Yes, I hear you. It’s just once a year pal. Lighten up.
Well, first of all, I’m a certified introvert so that’s already self-explanatory.
Second of all, even after over 20 years of marriage and a quadruple number of times we’ve done visits, I still don’t recall many of these folk’s names. Sometimes I can barely recall who that person is (“your uncle’s nephew on his mom’s side did you say?”)
So it becomes like some ridiculous “get-to-know-you” session, immediately followed by stilted conversations and plasticky smiles for the sake of pleasantries and civility.

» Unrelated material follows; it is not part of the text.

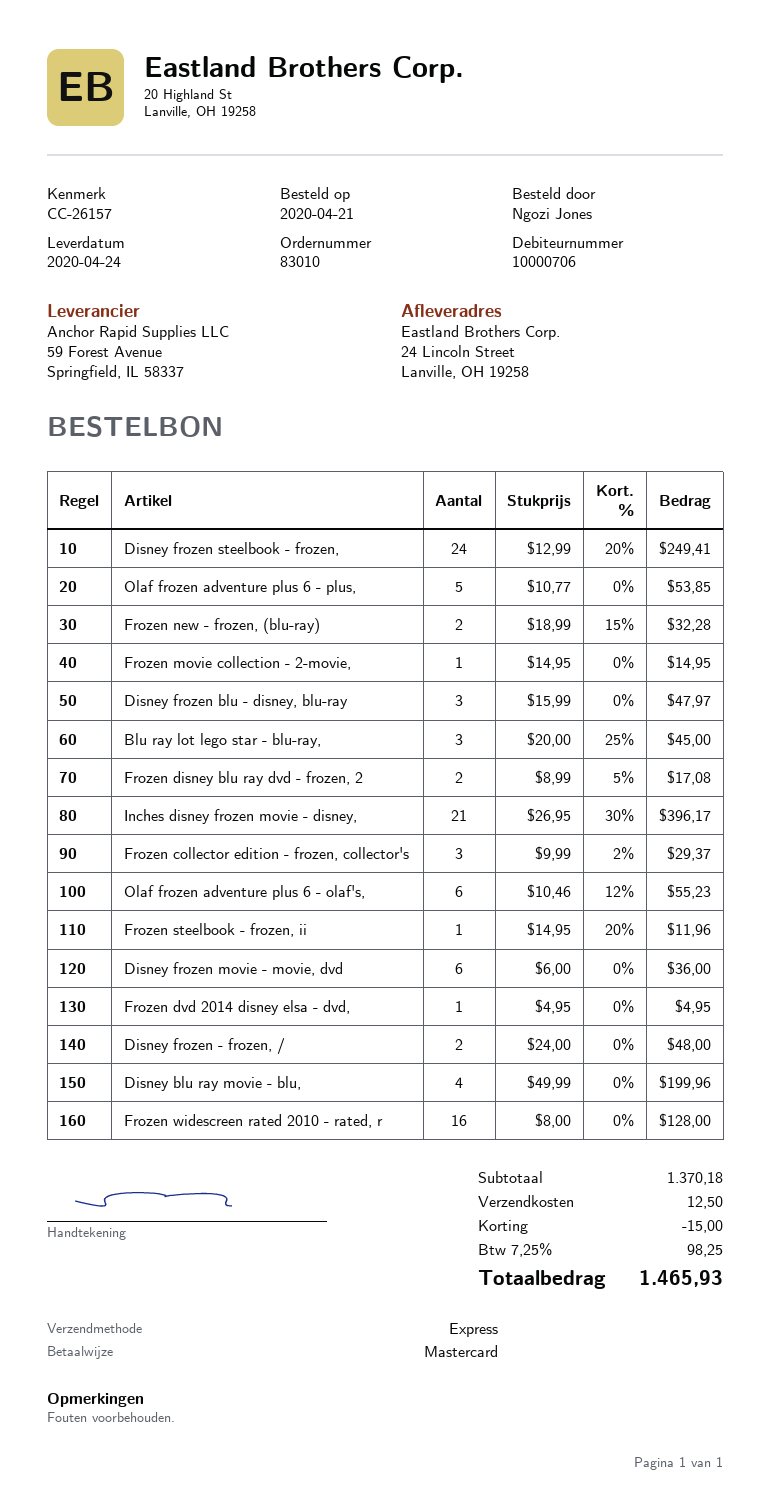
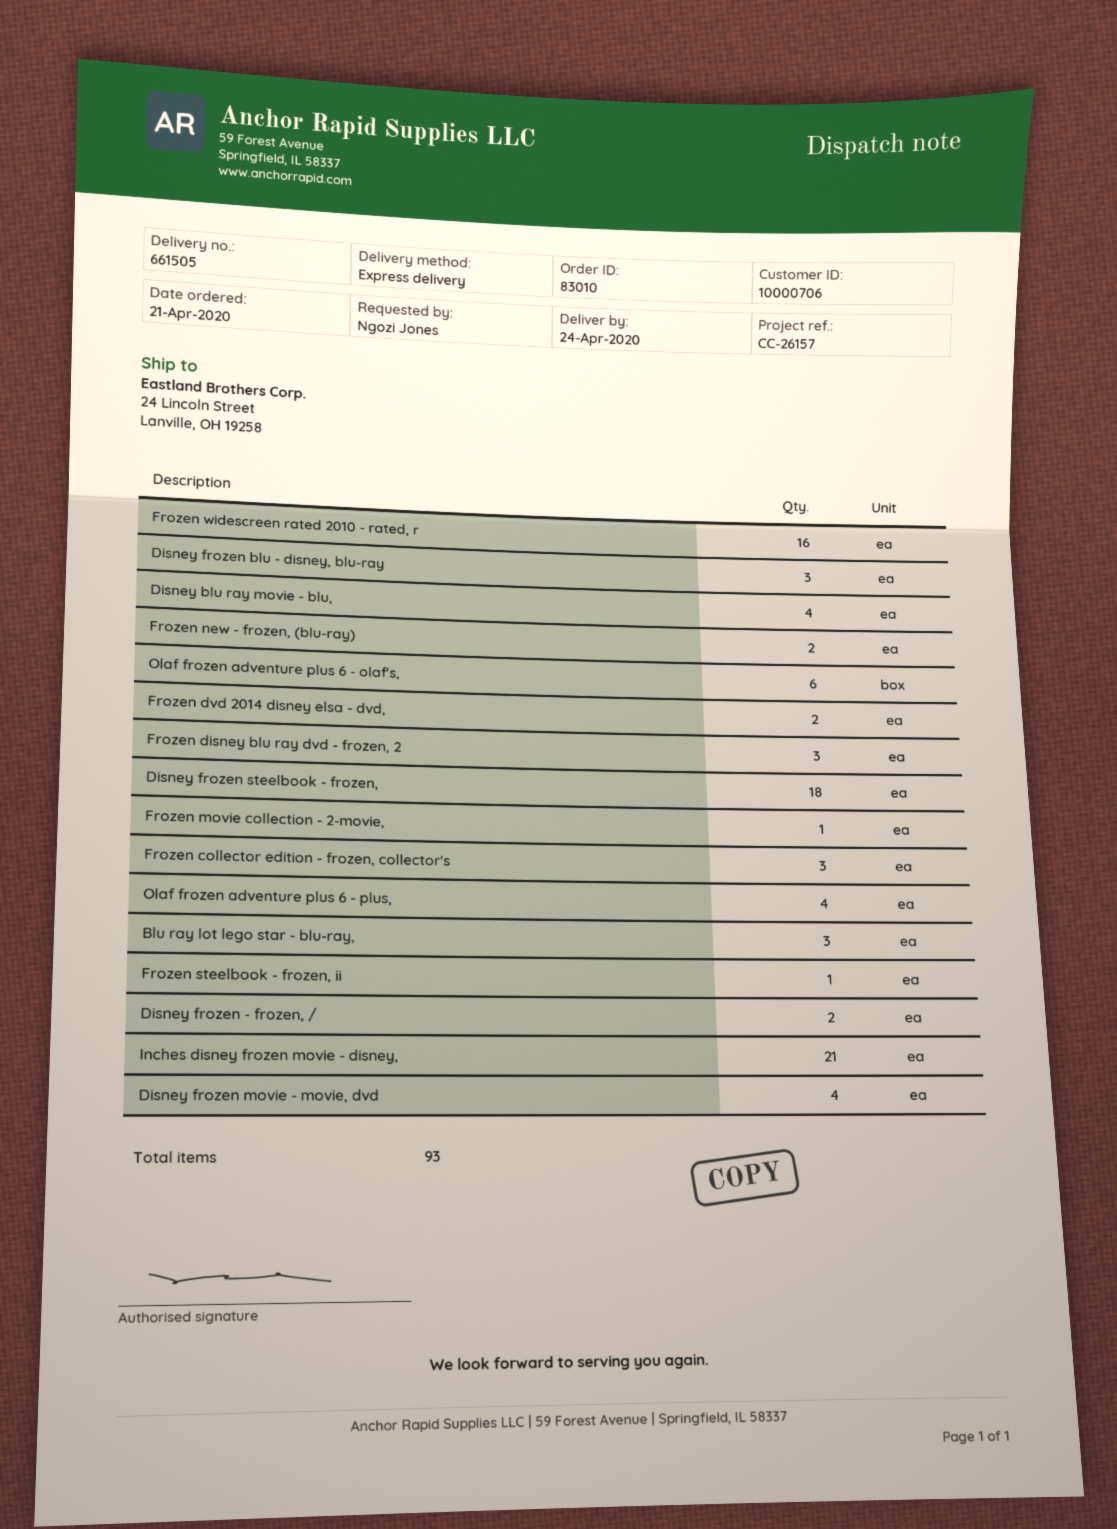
Disney frozen steelbook - frozen,: 24 -> 18
Olaf frozen adventure plus 6 - plus,: 5 -> 4
Frozen disney blu ray dvd - frozen, 2: 2 -> 3
Disney frozen movie - movie, dvd: 6 -> 4
Frozen dvd 2014 disney elsa - dvd,: 1 -> 2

All the while secretly wishing it could be over quickly, and I don’t have to see you anymore until 12 months later.
This always happens. Every. Single. Lunar. New. Year.
Truth is I could go on and on and on ranting about my resentment.
Were I to, you would be hearing my take on spring cleaning, giving red packets (token, sometimes even exorbitant, sums of money in palm-size red envelopes) from married adults to kids and singles, and spouting inane greetings using adages that pun the Chinese zodiac animal that ‘ushers’ in the new year (for those interested there are 12 animals; and tomorrow’s the start of the Rabbit year in the Chinese lunar calendar).
And you might even hear my take on the very act of putting on new underwear!
Yet somehow I know that lurking in the midst of my intense dislike for this season is an inalienable truth: I can’t change my race, nor erase centuries of its cast-in-jade traditions and practices.
So, short of catching a plane now to escape, I simply can’t avoid most of these expressions of a culture’s identity no matter where I turn (ethnic Chinese being the majority race in my tiny multi-cultural nation).
Of course, I know every culture has its own quirks and traditions some of its own people would also write such rants about if they so choose.
So what’s a Chino like me to do then but to go along with it again and put on my best plasticky smile, right?
Let’s hope that, traditional Chinese hierarchies being what they are, when I eventually live long enough to reach the top of the family tree, I can finally decide to dispense with the pretense. By then, no one would dare give me dirty looks, except perhaps behind my back.
And when that time comes, I can finally celebrate the new year in peace, and on the same day the rest of the world does — the 1st of January.